Cada vez tengo más claro que Johns no le pilla el tranquillo a la Liga, o al menos no del todo, en vez de ofrecernos unos números en los que los acontecimientos se sucedan vemos cómo las cosas se van amontonando, una tras otra, encima de los héroes. Vic, Wonder Woman, Batman y Superman, ese es el núcleo de la Liga, y son ellos los que se llevan las luces (en este tomo brillan, cómo no, los tres grandes, como debe ser) dejando de lado las posibilidades reales de hacer evolucionar a los personajes que no tengan serie así como las de ofrecernos algo sólido y real que cambie a los tres grandes (sí, la relación Superman/Wonder Woman es interesante, para algunos, pero no lo suficiente como para que se desarrolle aquí y no en las series de Superman, en la de Wonder Woman o en la de ambos) dejando así a personajes como Vic para llevar el peso de la trama (y eso ahora, cuando se les ha ocurrido). Así que la solución parece fácil: vamos a meter nuevos miembros en el grupo. Y la verdad es que no me molesta cómo lo han hecho, pero la presentación de los miembros debería haber sido más sustanciosa que un simple enfrentamiento, por mucho que el rival tenga tanto nivel. Echo en falta que los personajes interactuen realmente entre sí. Como ejemplo tenemos una buena escena entre Flash y Vic, pero se solventa tan abrupta y rápidamente que nos deja con las ganas de lo que podría ser una serie en la que los personajes se relacionase entre sí como sucedía en, por ejemplo, los Nuevos Titanes de los años 80. 

¿Qué nos queda entonces?
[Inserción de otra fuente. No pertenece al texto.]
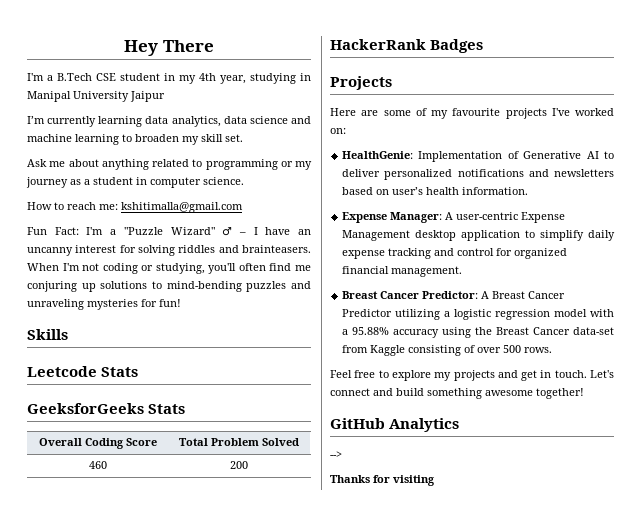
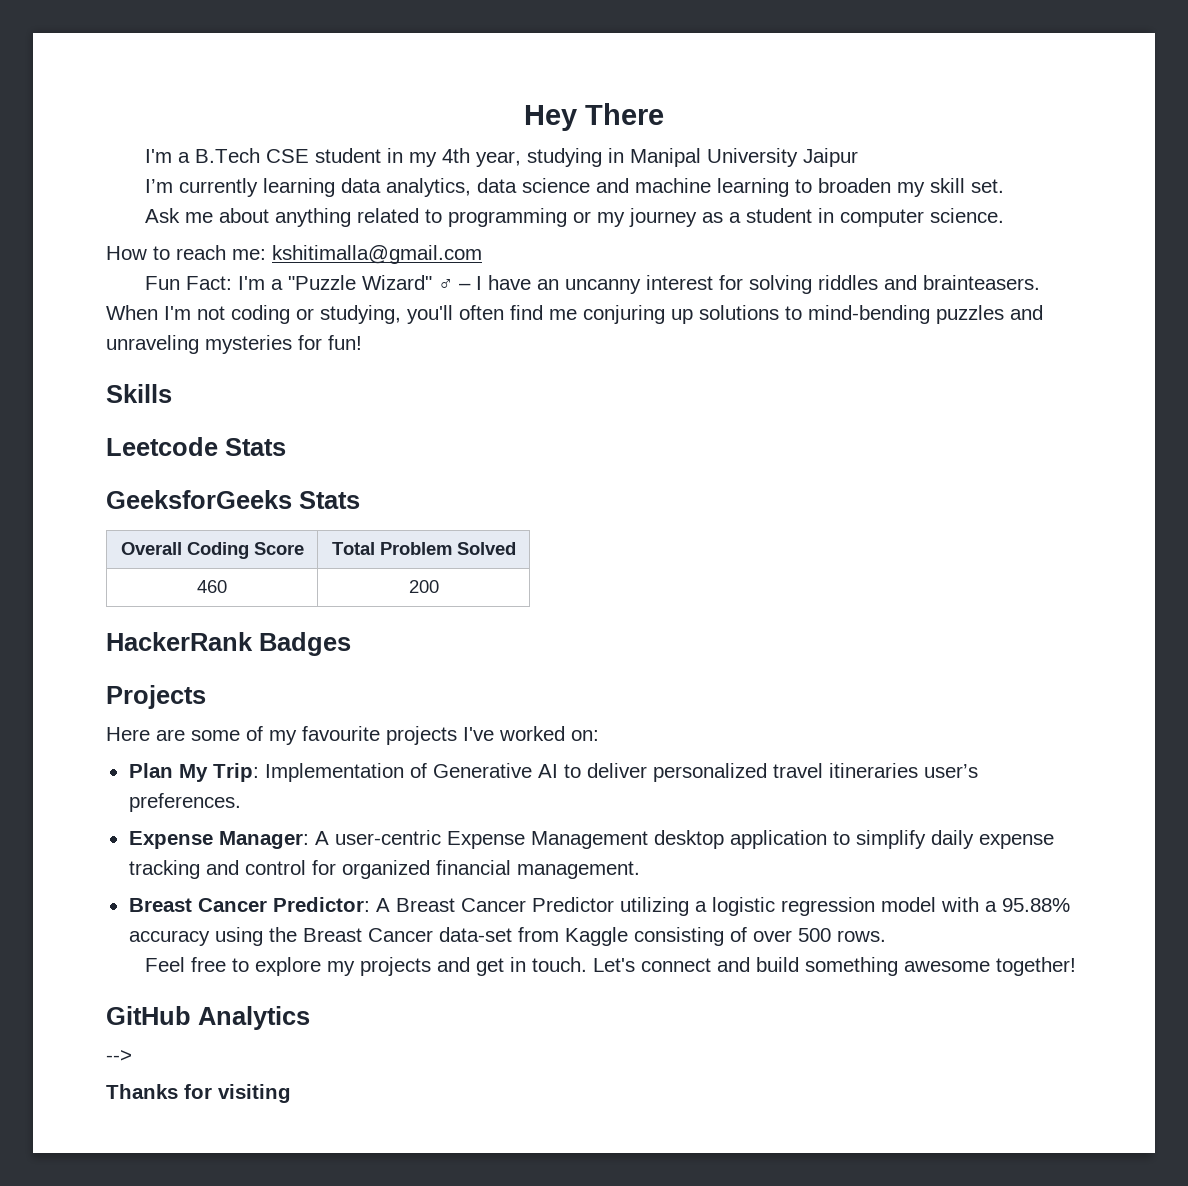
- HealthGenie: Implementation of Generative AI to deliver personalized notifications and newsletters based on user’s health information.
+ Plan My Trip: Implementation of Generative AI to deliver personalized travel itineraries user’s preferences.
Pues meter acción a saco así que vemos a una Cheetah convertida en un enemigo mucho más poderoso de lo que podríamos esperar (a costa de Wonder Woman, a la que dejan un poquito por los suelos) y a Despero (para que conozca a los nuevos que “son muy poderosos, pero me los ventilo en poco”), como la cosa no da para mucho más se enlaza todo con un “misterioso enemigo que acecha en las sombras y lo sabe todo sobre la Liga” (momento que se aprovecha para explicar lo poderosa que es Wonder Woman… cuando dos números atrás la han noqueado con facilidad), además de la consabida cita entre WW y Superman (para quien le interese…). 

Encuentro que este Johns no es el mismo que nos sedujo en sus anteriores trabajos, tal vez no le queda otra que hacer lo que puede con los grandes personajes de DC con serie propia, pero tampoco está sabiendo exprimir a los personajes que no cuentan con ella. También veo que hay mucha espectacularidad gráfica y artificial en la serie desde el principio y que eso ha dejado bastante cojos a los personajes, pero no es tanto de extrañar, Jim Lee marcó la serie con sus efectos gráficos y armaduras, todo lucía “muy bien” pero el aspecto visual se resentía en exceso.

Y la cosa no mejora en este tomo en el que tenemos SIETE dibujantes para CINCO números, la cosa es bestial y aunque haya nombres como Tony S. Daniel (mucho mejor dibujante que escritor), Gene Ha o Ivan Reis, tan sólo vemos brillar a uno: Jesús Saiz, que nos demuestra que no hace falta buscar la espectacularidad en todas y cada una de las viñetas en las que salgan Superman, Batman o Wonder Woman, que está bien que parezcan humanos y expresen sus sentimientos y emociones, que ya habrá tiempo de hacer que luzcan espectaculares. La pena es que tan sólo trabaja en un número y el resto cumplen más o menos dentro de sus posibilidades (menos en el caso de los más conocidos que se lo podían haber trabajado un poco más).

Buena edición la de este volumen, dentro del nivel que nos estamos acostumbrando a exigir a nuestras editoriales.

En definitiva, no sé porqué no acabo nunca de bajarme de esta serie, espero que me ofrezca algo más, pero sigue fallando y quedándose a medio camino.